§ Exercise requirements
A verbatim copy of the records is required, with all pictures left out.
┄┄┄┄┄┄
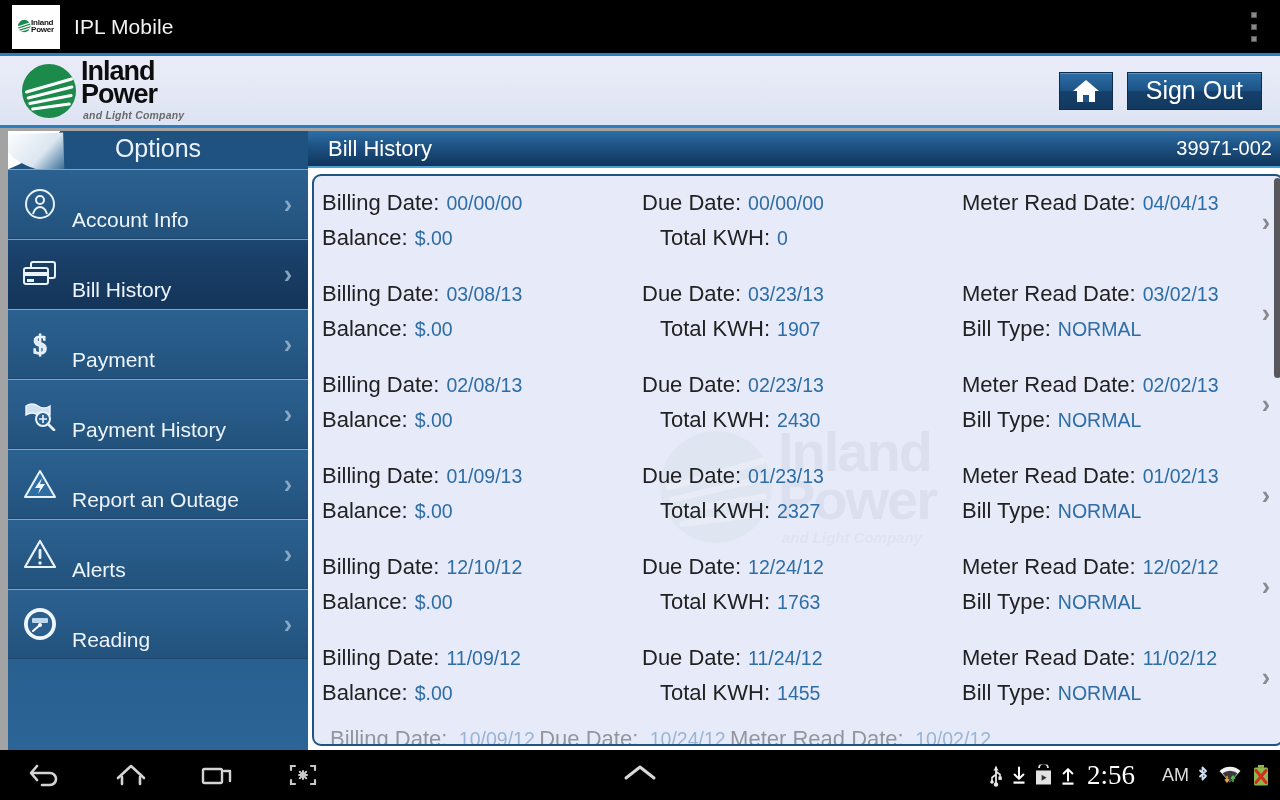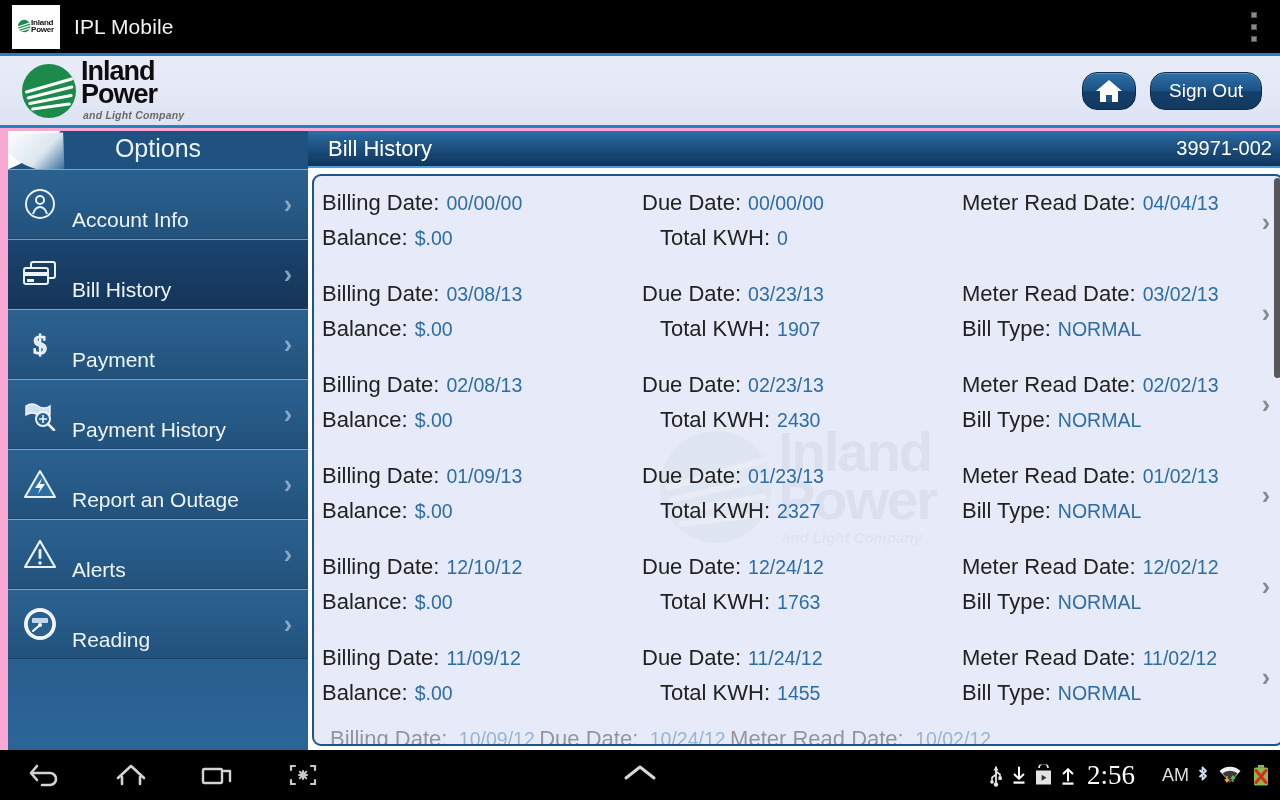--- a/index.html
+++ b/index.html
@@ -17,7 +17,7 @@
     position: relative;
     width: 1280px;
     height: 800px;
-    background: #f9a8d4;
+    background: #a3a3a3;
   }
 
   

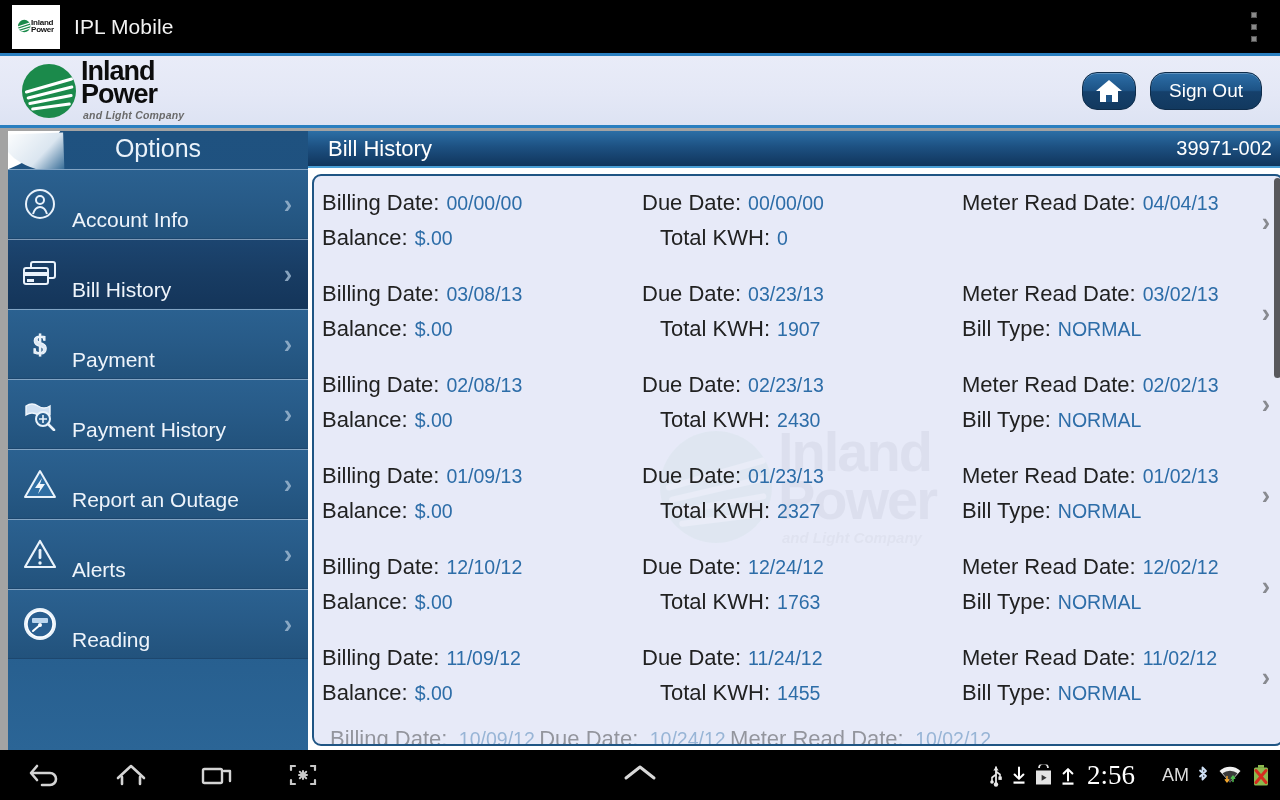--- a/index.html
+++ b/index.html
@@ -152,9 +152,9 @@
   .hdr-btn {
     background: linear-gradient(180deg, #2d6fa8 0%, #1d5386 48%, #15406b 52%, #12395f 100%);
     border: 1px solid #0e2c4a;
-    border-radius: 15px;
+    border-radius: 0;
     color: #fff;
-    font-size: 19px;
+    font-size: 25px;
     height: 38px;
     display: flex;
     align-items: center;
┄┄┄┄┄┄
§ Answer area
--- a/index.html
+++ b/index.html
@@ -17,7 +17,7 @@
     position: relative;
     width: 1280px;
     height: 800px;
-    background: #f9a8d4;
+    background: #a3a3a3;
   }
 
   

--- a/index.html
+++ b/index.html
@@ -152,9 +152,9 @@
   .hdr-btn {
     background: linear-gradient(180deg, #2d6fa8 0%, #1d5386 48%, #15406b 52%, #12395f 100%);
     border: 1px solid #0e2c4a;
-    border-radius: 15px;
+    border-radius: 0;
     color: #fff;
-    font-size: 19px;
+    font-size: 25px;
     height: 38px;
     display: flex;
     align-items: center;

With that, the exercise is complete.